-- Exercise prompt --
Only the lines below starting at the one containing "subtotal: 759.34 -> 826.54" and ending at the one containing "total: 918.80 -> 1028.19" belong in the answer, each copied exactly.
⟨
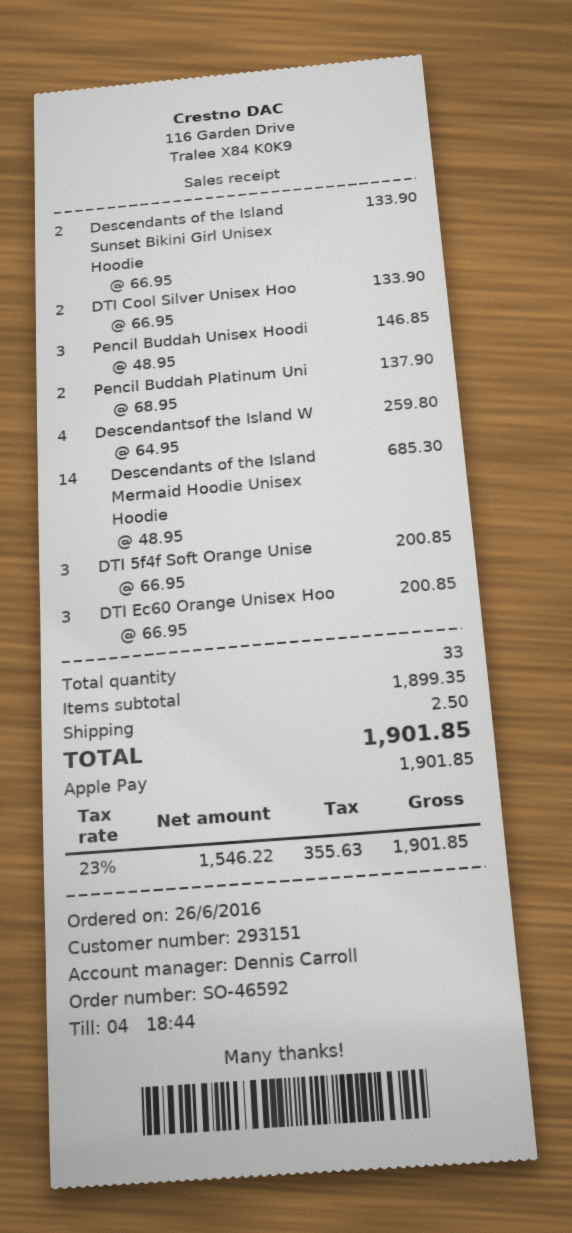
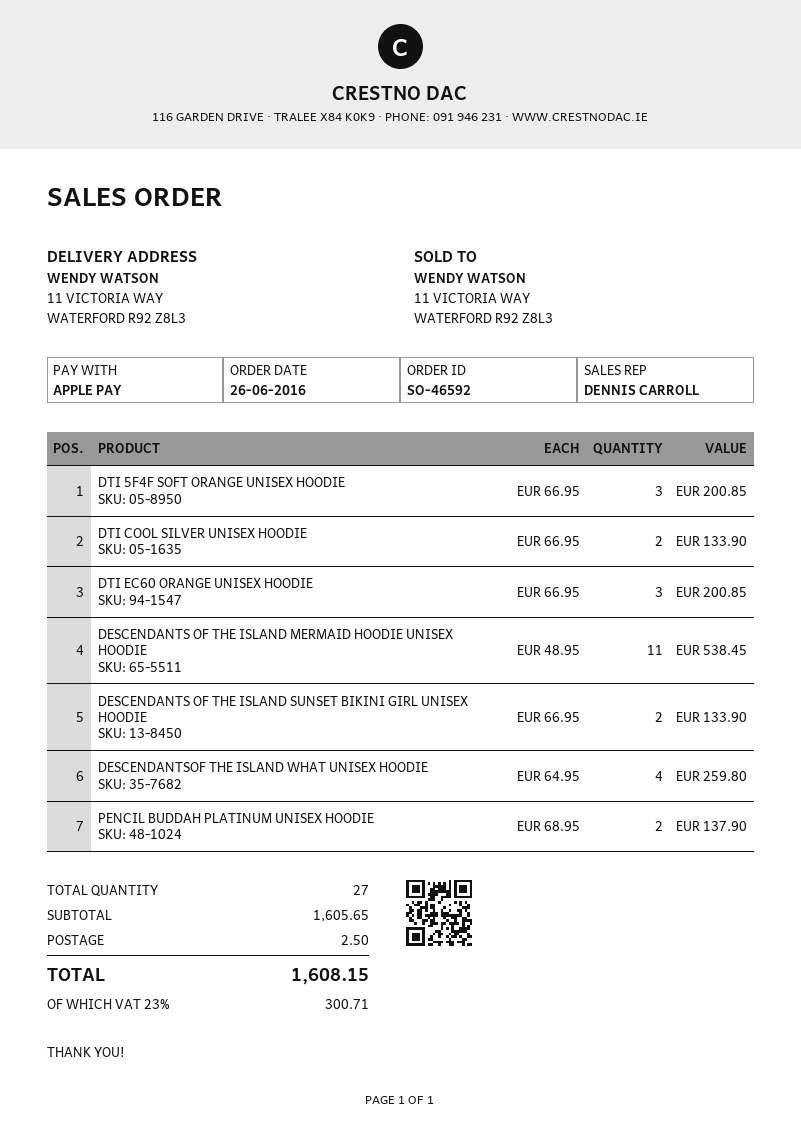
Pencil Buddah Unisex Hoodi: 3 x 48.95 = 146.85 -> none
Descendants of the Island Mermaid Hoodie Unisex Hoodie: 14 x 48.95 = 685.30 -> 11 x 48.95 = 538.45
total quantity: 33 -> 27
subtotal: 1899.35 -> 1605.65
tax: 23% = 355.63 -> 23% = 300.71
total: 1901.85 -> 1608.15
⟩
⟨
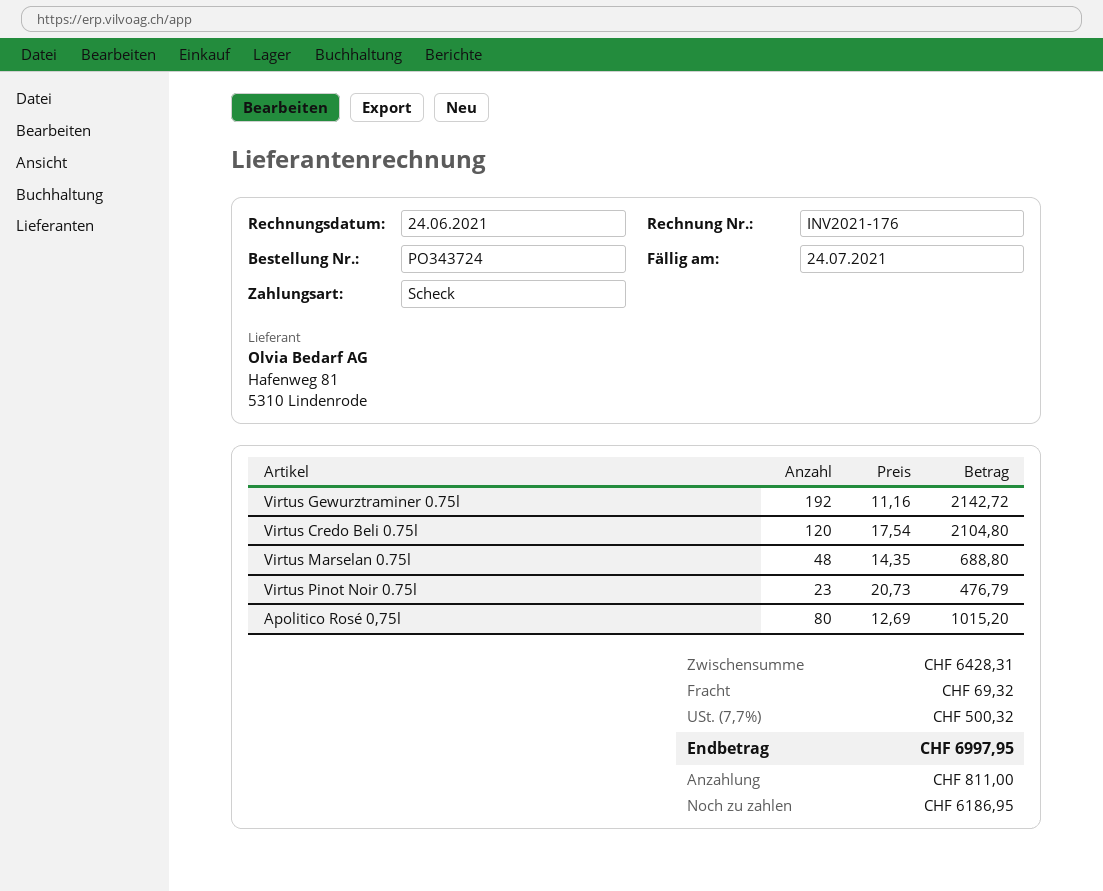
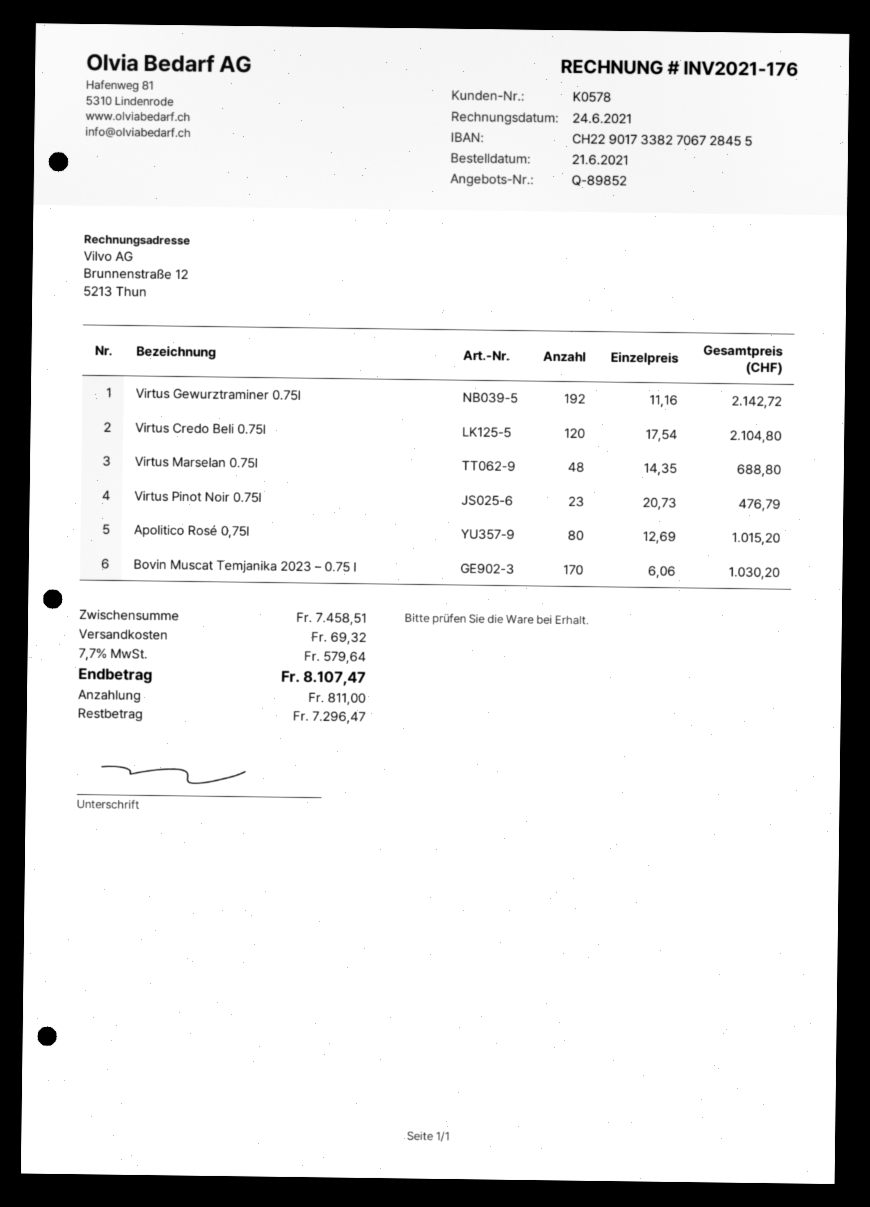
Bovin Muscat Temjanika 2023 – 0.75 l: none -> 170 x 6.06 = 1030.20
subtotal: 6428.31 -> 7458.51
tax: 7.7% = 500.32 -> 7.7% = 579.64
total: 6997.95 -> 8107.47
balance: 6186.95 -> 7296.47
⟩
⟨
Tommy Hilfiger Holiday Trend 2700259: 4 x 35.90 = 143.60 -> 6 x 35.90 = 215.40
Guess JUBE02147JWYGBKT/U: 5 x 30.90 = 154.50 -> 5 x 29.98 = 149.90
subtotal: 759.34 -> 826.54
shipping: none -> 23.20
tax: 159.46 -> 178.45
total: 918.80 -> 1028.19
⟩
-- Result for this exercise --
subtotal: 759.34 -> 826.54
shipping: none -> 23.20
tax: 159.46 -> 178.45
total: 918.80 -> 1028.19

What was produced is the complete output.